Print the listing below in its entirety, character for character.

==== Provided records ====

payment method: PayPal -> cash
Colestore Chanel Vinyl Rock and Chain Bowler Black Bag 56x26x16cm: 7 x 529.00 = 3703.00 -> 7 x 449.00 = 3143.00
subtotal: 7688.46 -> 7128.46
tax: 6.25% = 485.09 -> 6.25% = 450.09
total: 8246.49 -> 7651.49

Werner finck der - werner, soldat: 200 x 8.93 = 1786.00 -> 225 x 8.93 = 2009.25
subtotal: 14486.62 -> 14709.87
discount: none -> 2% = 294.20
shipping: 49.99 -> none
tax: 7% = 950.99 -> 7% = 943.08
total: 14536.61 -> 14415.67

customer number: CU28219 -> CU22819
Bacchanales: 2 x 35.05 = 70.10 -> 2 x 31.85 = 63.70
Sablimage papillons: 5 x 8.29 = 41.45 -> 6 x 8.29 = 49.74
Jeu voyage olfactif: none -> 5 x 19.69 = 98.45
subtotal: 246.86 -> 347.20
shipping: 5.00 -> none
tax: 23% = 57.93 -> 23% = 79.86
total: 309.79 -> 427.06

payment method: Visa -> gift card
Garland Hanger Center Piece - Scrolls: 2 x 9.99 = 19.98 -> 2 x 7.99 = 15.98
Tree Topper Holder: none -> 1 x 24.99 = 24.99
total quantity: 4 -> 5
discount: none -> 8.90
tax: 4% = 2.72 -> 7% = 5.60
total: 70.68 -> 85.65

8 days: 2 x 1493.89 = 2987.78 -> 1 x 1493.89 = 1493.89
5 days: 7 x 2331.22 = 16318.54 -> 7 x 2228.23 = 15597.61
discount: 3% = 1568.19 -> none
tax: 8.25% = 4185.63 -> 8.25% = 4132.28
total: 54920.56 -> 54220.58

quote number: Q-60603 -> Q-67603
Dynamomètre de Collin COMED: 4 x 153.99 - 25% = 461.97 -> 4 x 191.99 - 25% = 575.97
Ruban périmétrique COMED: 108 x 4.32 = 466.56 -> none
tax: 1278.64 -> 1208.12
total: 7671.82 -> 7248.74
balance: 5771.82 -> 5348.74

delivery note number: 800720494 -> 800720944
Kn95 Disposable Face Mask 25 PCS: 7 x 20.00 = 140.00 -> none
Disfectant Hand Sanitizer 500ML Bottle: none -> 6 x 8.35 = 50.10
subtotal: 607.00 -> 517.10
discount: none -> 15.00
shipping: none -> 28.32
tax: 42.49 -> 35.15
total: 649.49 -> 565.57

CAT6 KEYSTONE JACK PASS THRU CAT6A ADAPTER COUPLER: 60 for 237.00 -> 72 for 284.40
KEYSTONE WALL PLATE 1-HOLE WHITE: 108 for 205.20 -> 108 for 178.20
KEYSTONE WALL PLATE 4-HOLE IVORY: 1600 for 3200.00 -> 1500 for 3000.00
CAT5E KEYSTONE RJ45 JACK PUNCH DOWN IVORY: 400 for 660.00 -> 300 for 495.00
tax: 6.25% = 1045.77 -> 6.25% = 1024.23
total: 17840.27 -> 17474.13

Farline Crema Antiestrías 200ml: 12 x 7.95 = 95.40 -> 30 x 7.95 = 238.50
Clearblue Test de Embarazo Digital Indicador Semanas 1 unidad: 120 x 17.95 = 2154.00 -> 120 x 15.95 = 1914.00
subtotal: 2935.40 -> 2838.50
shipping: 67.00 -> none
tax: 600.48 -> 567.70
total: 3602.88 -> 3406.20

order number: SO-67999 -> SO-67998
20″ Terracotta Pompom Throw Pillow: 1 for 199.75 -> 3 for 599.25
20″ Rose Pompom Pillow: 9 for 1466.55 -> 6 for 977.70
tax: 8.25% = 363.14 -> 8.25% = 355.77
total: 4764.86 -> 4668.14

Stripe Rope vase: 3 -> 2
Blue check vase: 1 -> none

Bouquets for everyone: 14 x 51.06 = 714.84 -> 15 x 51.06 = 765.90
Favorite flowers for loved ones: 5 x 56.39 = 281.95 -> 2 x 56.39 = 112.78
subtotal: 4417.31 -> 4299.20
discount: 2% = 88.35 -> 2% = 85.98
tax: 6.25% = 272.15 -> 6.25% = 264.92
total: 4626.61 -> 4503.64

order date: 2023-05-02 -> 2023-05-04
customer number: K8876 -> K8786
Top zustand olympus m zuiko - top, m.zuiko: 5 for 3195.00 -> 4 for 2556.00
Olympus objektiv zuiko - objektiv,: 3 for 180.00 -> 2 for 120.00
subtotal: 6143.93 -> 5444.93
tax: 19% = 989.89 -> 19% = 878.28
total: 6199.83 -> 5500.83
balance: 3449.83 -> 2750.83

====

**Result below**
payment method: PayPal -> cash
Colestore Chanel Vinyl Rock and Chain Bowler Black Bag 56x26x16cm: 7 x 529.00 = 3703.00 -> 7 x 449.00 = 3143.00
subtotal: 7688.46 -> 7128.46
tax: 6.25% = 485.09 -> 6.25% = 450.09
total: 8246.49 -> 7651.49

Werner finck der - werner, soldat: 200 x 8.93 = 1786.00 -> 225 x 8.93 = 2009.25
subtotal: 14486.62 -> 14709.87
discount: none -> 2% = 294.20
shipping: 49.99 -> none
tax: 7% = 950.99 -> 7% = 943.08
total: 14536.61 -> 14415.67

customer number: CU28219 -> CU22819
Bacchanales: 2 x 35.05 = 70.10 -> 2 x 31.85 = 63.70
Sablimage papillons: 5 x 8.29 = 41.45 -> 6 x 8.29 = 49.74
Jeu voyage olfactif: none -> 5 x 19.69 = 98.45
subtotal: 246.86 -> 347.20
shipping: 5.00 -> none
tax: 23% = 57.93 -> 23% = 79.86
total: 309.79 -> 427.06

payment method: Visa -> gift card
Garland Hanger Center Piece - Scrolls: 2 x 9.99 = 19.98 -> 2 x 7.99 = 15.98
Tree Topper Holder: none -> 1 x 24.99 = 24.99
total quantity: 4 -> 5
discount: none -> 8.90
tax: 4% = 2.72 -> 7% = 5.60
total: 70.68 -> 85.65

8 days: 2 x 1493.89 = 2987.78 -> 1 x 1493.89 = 1493.89
5 days: 7 x 2331.22 = 16318.54 -> 7 x 2228.23 = 15597.61
discount: 3% = 1568.19 -> none
tax: 8.25% = 4185.63 -> 8.25% = 4132.28
total: 54920.56 -> 54220.58

quote number: Q-60603 -> Q-67603
Dynamomètre de Collin COMED: 4 x 153.99 - 25% = 461.97 -> 4 x 191.99 - 25% = 575.97
Ruban périmétrique COMED: 108 x 4.32 = 466.56 -> none
tax: 1278.64 -> 1208.12
total: 7671.82 -> 7248.74
balance: 5771.82 -> 5348.74

delivery note number: 800720494 -> 800720944
Kn95 Disposable Face Mask 25 PCS: 7 x 20.00 = 140.00 -> none
Disfectant Hand Sanitizer 500ML Bottle: none -> 6 x 8.35 = 50.10
subtotal: 607.00 -> 517.10
discount: none -> 15.00
shipping: none -> 28.32
tax: 42.49 -> 35.15
total: 649.49 -> 565.57

CAT6 KEYSTONE JACK PASS THRU CAT6A ADAPTER COUPLER: 60 for 237.00 -> 72 for 284.40
KEYSTONE WALL PLATE 1-HOLE WHITE: 108 for 205.20 -> 108 for 178.20
KEYSTONE WALL PLATE 4-HOLE IVORY: 1600 for 3200.00 -> 1500 for 3000.00
CAT5E KEYSTONE RJ45 JACK PUNCH DOWN IVORY: 400 for 660.00 -> 300 for 495.00
tax: 6.25% = 1045.77 -> 6.25% = 1024.23
total: 17840.27 -> 17474.13

Farline Crema Antiestrías 200ml: 12 x 7.95 = 95.40 -> 30 x 7.95 = 238.50
Clearblue Test de Embarazo Digital Indicador Semanas 1 unidad: 120 x 17.95 = 2154.00 -> 120 x 15.95 = 1914.00
subtotal: 2935.40 -> 2838.50
shipping: 67.00 -> none
tax: 600.48 -> 567.70
total: 3602.88 -> 3406.20

order number: SO-67999 -> SO-67998
20″ Terracotta Pompom Throw Pillow: 1 for 199.75 -> 3 for 599.25
20″ Rose Pompom Pillow: 9 for 1466.55 -> 6 for 977.70
tax: 8.25% = 363.14 -> 8.25% = 355.77
total: 4764.86 -> 4668.14

Stripe Rope vase: 3 -> 2
Blue check vase: 1 -> none

Bouquets for everyone: 14 x 51.06 = 714.84 -> 15 x 51.06 = 765.90
Favorite flowers for loved ones: 5 x 56.39 = 281.95 -> 2 x 56.39 = 112.78
subtotal: 4417.31 -> 4299.20
discount: 2% = 88.35 -> 2% = 85.98
tax: 6.25% = 272.15 -> 6.25% = 264.92
total: 4626.61 -> 4503.64

order date: 2023-05-02 -> 2023-05-04
customer number: K8876 -> K8786
Top zustand olympus m zuiko - top, m.zuiko: 5 for 3195.00 -> 4 for 2556.00
Olympus objektiv zuiko - objektiv,: 3 for 180.00 -> 2 for 120.00
subtotal: 6143.93 -> 5444.93
tax: 19% = 989.89 -> 19% = 878.28
total: 6199.83 -> 5500.83
balance: 3449.83 -> 2750.83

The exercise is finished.